Something has been going on this past month that has as usual been lost in the shuffle of other mainstream media prioritized news. Lost in the hysteria around the Vegas shooting (of which we still have many unanswered questions) and Harvey Weinstein and Mueller indicting Manafort and the wacky World Series is the rapid rate of growth of the U.S. national debt during the early months of the Trump administration.
 
In October alone, America’s debt has soared by almost a quarter of a trillion dollars. This is on top of already well over $20 trillion. A monumental story. Lost again to other such less significant stories since we always kick the can down the road. Well, eventually we are going to run out of road. We are bankrupt and no one seems to care.
 
And we are doubling down.
 
Historic levels of debt for the world’s largest economy matters little to the masses. They are too busy being divided by the useless R v.
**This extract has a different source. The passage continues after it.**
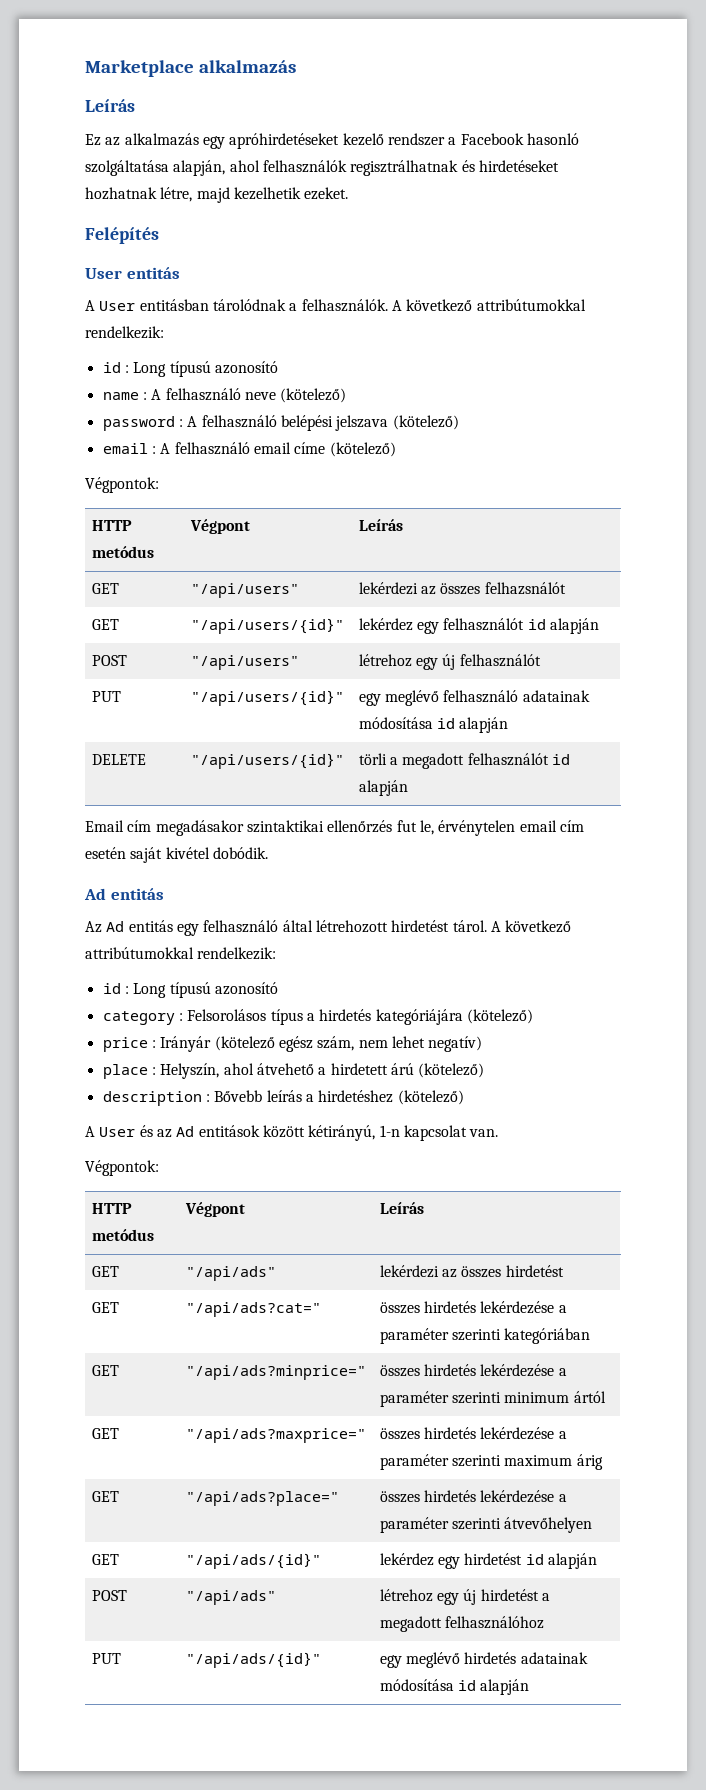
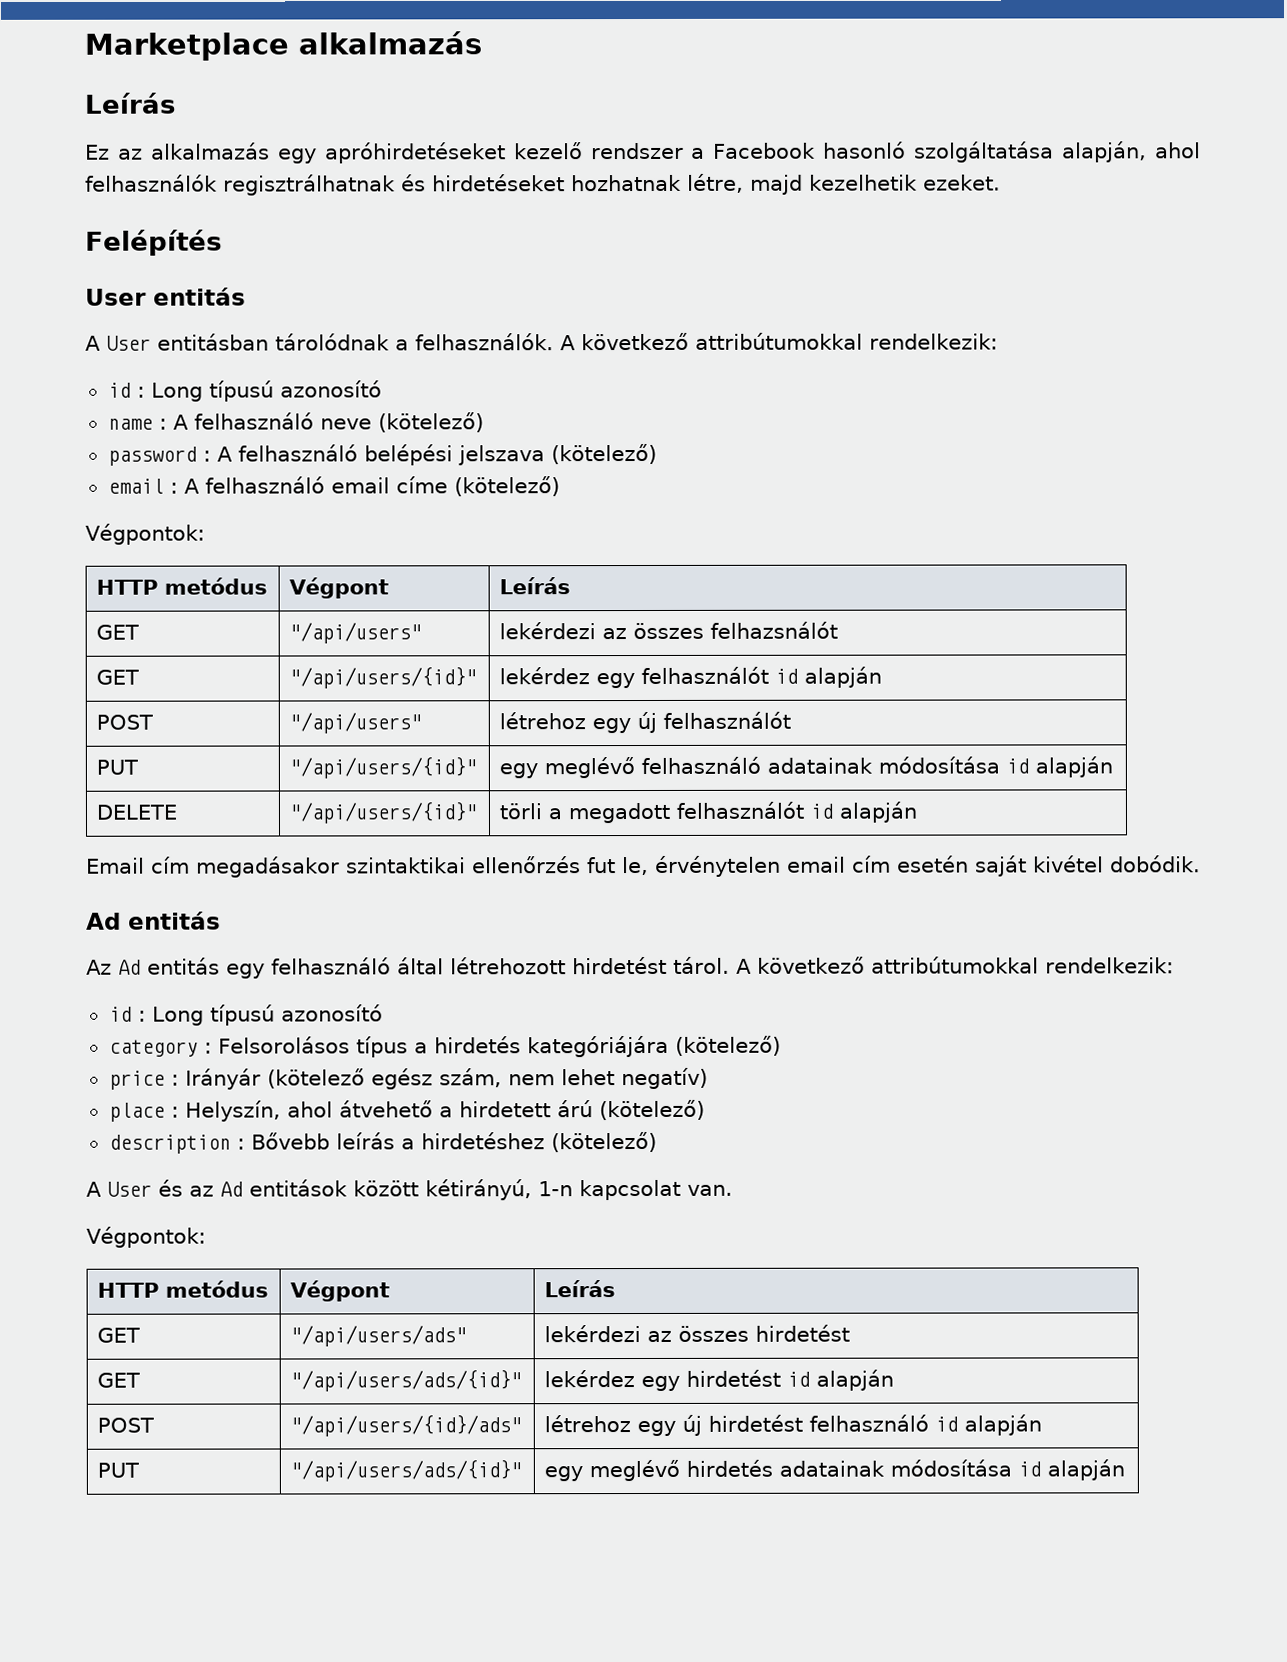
[185,1266,276,1281] "/api/ads" -> [289,1325,467,1347] "/api/users/ads"
[185,1302,321,1317] [379,1301,567,1314] [379,1328,591,1344] [91,1365,119,1376] [185,1365,366,1380] [379,1364,567,1377] [379,1391,606,1407] [91,1428,119,1439] [185,1428,366,1443] [379,1427,567,1440] [379,1454,603,1470] [91,1491,119,1502] [185,1491,339,1506] [379,1490,567,1503] [379,1517,593,1533] [91,1554,119,1565] [185,1553,321,1569] "/api/ads?cat=" | összes hirdetés lekérdezése a paraméter szerinti kategóriában // GET | "/api/ads?minprice=" | összes hirdetés lekérdezése a paraméter szerinti minimum ártól // GET | "/api/ads?maxprice=" | összes hirdetés lekérdezése a paraméter szerinti maximum árig // GET | "/api/ads?place=" | összes hirdetés lekérdezése a paraméter szerinti átvevőhelyen // GET | "/api/ads/{id}" -> [289,1369,522,1392] "/api/users/ads/{id}"
[185,1590,276,1605] "/api/ads" -> [289,1414,522,1437] "/api/users/{id}/ads"
[541,1593,550,1601] [379,1616,544,1632] [91,1653,121,1664] [185,1652,321,1668] a megadott felhasználóhoz // PUT | "/api/ads/{id}" -> [808,1414,1042,1436] [96,1462,139,1478] [289,1459,522,1482] felhasználó id alapján // PUT | "/api/users/ads/{id}"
D debate in DC. Both parties’ politicians are getting rich. The public will be left with the bill. The consequences will come. The party will end.
 
The U.S. government spends all of the tax revenue it takes in on Social Security, Medicare, and Interest on the Debt. Sound sustainable?
 
Add in our ridiculous spending on national defense and the lopsided budget and you have more than a mess on your hands. You have a calamity.
 
Spending cuts are impossible these days because once you start a government program it cannot be stopped. And tax increases doesn’t make things much better either.
 
We’ve tried the top tax individual rate at 92% in 1953 and 28% by 1988. The corporate tax rate has similarly fluctuated from 34% to 53% in the post-World War II years, getting as low as 15%. Yet, total tax revenue as a percentage of GDP has budged little. This reveals how our unsustainable trajectory is a cost problem. We simply spend far too much, way more than we take in. We can not afford it and things that cannot continue will invariably end.
 
There is no happy ending to this conflict. There is only disaster and and decline for the world’s greatest nation. If we do not make drastic changes now, we will trigger a financial crisis in the future.  
 
Simon Black, an international investor, entrepreneur, and founder of Sovereign Man recently pointed out that the “Social Security Board of Trustees (which includes the US Treasury Secretary), estimates that its key trust funds will be depleted in 2034, at which point the program will be fully dependent on government tax revenue to pay monthly benefits.” This will come sooner than you think. Less than 17 years is not that far. But if we continue on this path, those projections could be updated and the date we run out could come even sooner.
 
More people need to pay attention to this real ticking time bomb. This is a greater threat to us than Russia or North Korea or Iran or terrorism. This is a real crisis in the making. And we are barreling straight toward it.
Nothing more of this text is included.